WORK TO COMPLETE:
Without the pictures, can you quote each line below exactly?

┌─ PROVIDED ENTRIES

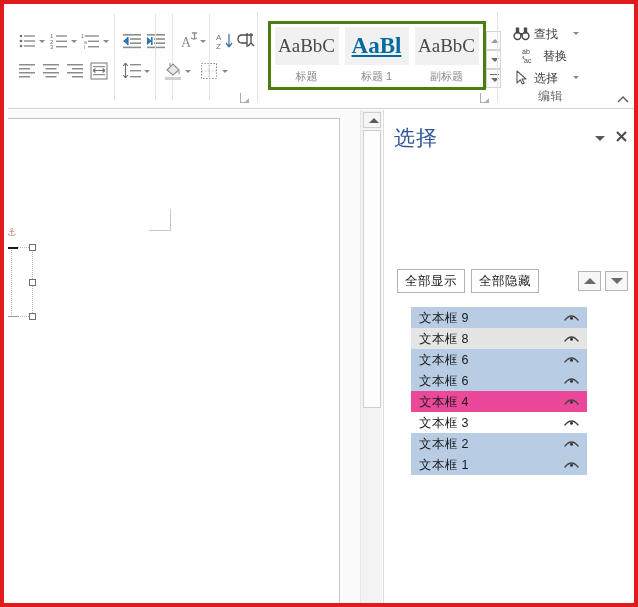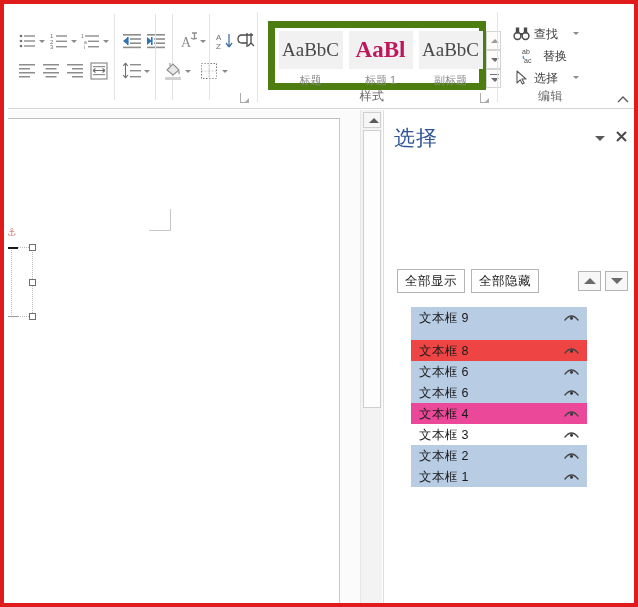"AaBbC" .gallery { border: 7px solid #4d7c0f -> 3px solid #4d7c0f }
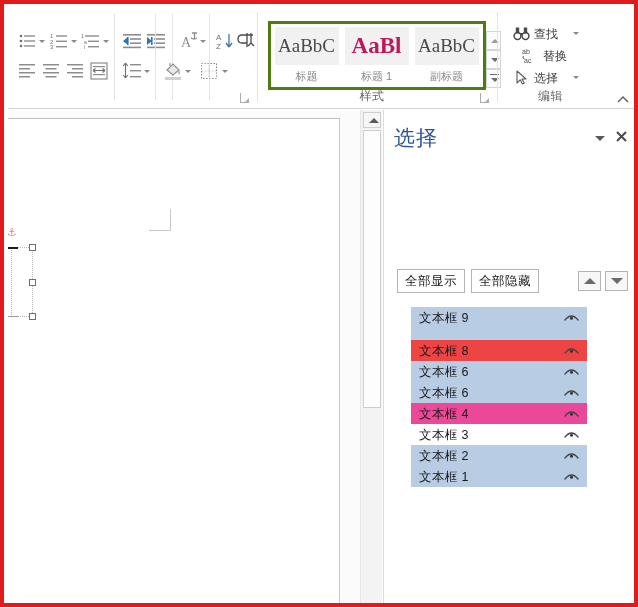"AaBl" .style-prev.big { color: #be185d -> #0369a1; text-decoration: none -> underline }
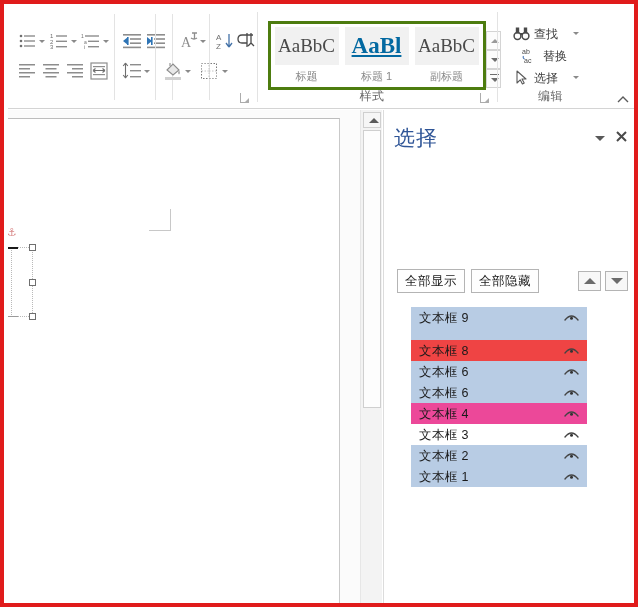"样式" div.grp-label { html: <div>样式</div> -> none }
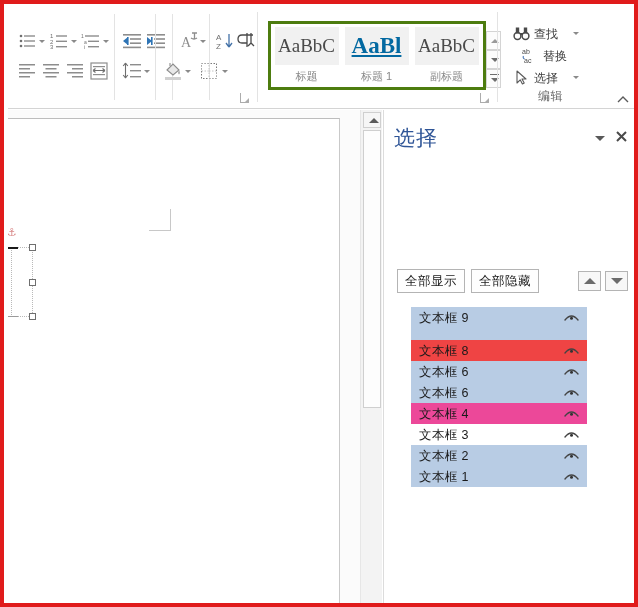"文本框 8" div.shape-row { background: #ef4444 -> #e5e5e5; margin-top: 12px -> none }
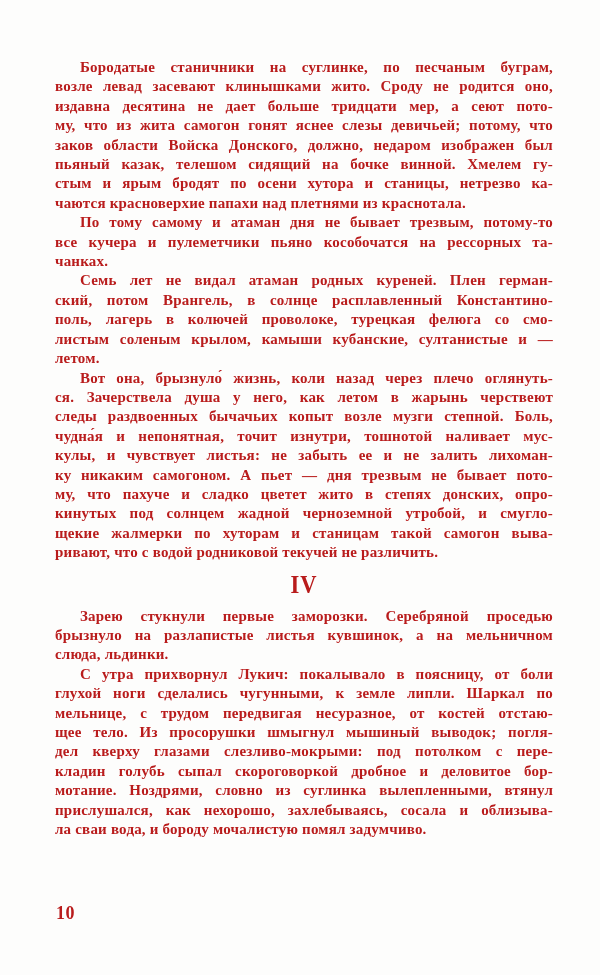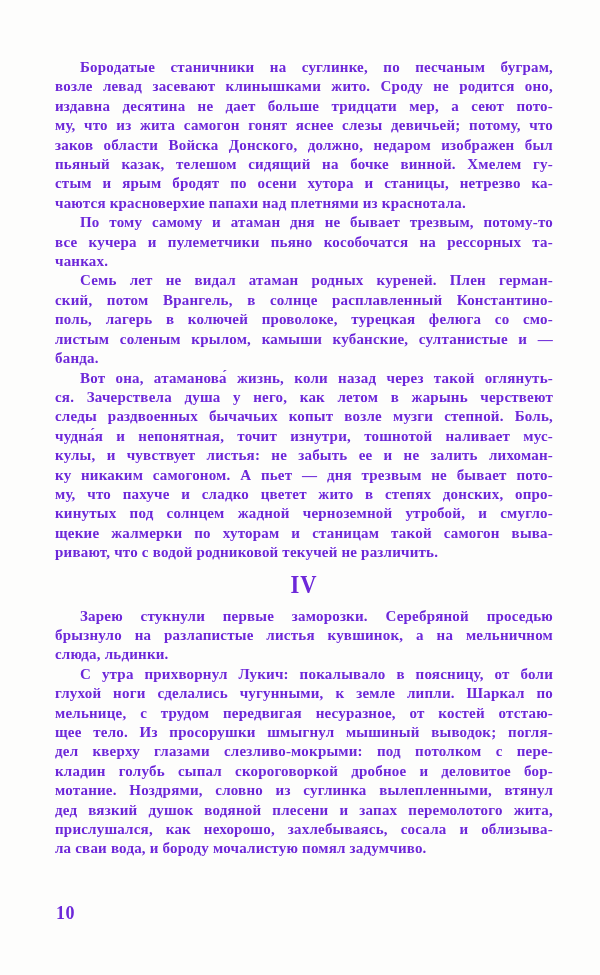"Бородатые станичники на суглинке, по" .book-page { color: #6d28d9 -> #b91c1c }
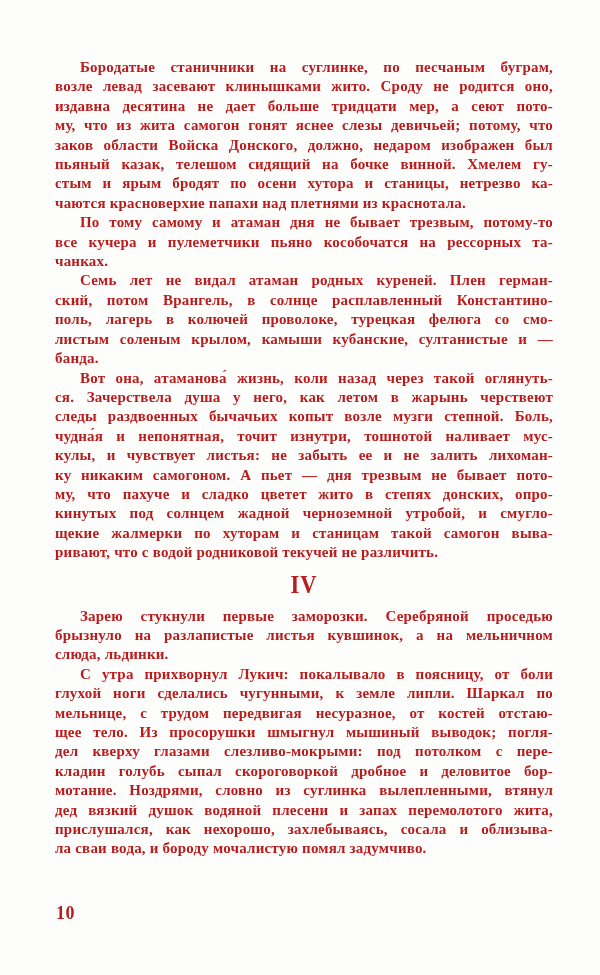"банда." div.line { text: банда -> летом }
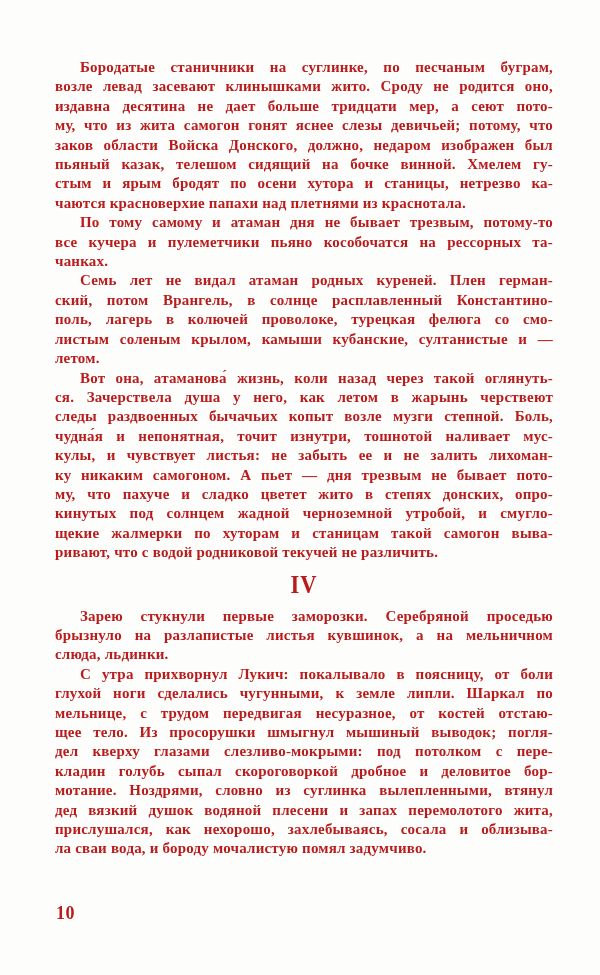"Вот она, атаманова́ жизнь, коли" div.line { text: атаманова́ жизнь, коли назад через такой -> брызнуло́ жизнь, коли назад через плечо }
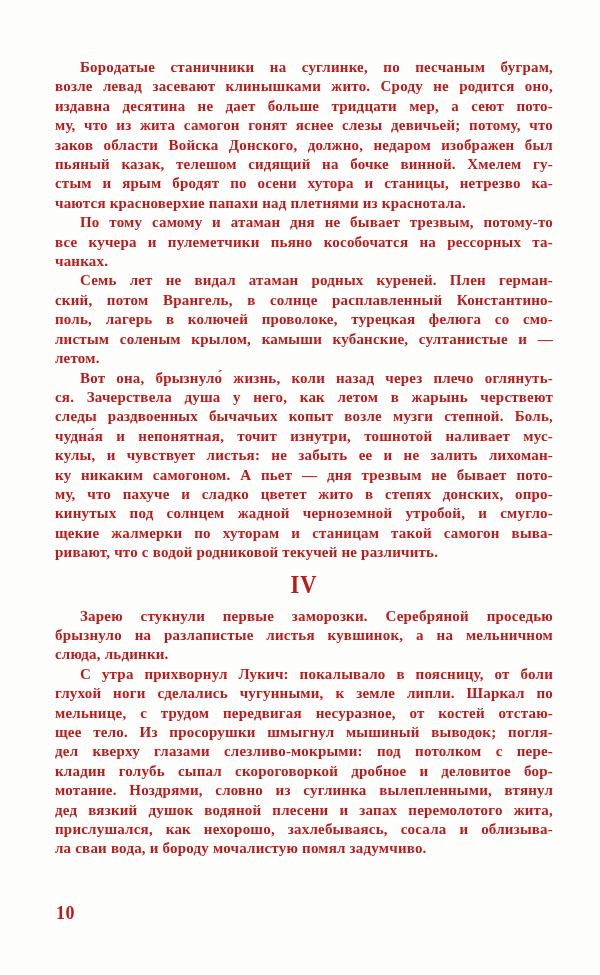"дед вязкий душок водяной плесени" div.line { html: <div>дед вязкий душок водяной плесени и запах перемолотого жита,</div> -> none }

└─

WRITTEN REPLY:
"AaBbC" .gallery { border: 7px solid #4d7c0f -> 3px solid #4d7c0f }
"AaBl" .style-prev.big { color: #be185d -> #0369a1; text-decoration: none -> underline }
"样式" div.grp-label { html: <div>样式</div> -> none }
"文本框 8" div.shape-row { background: #ef4444 -> #e5e5e5; margin-top: 12px -> none }
"Бородатые станичники на суглинке, по" .book-page { color: #6d28d9 -> #b91c1c }
"банда." div.line { text: банда -> летом }
"Вот она, атаманова́ жизнь, коли" div.line { text: атаманова́ жизнь, коли назад через такой -> брызнуло́ жизнь, коли назад через плечо }
"дед вязкий душок водяной плесени" div.line { html: <div>дед вязкий душок водяной плесени и запах перемолотого жита,</div> -> none }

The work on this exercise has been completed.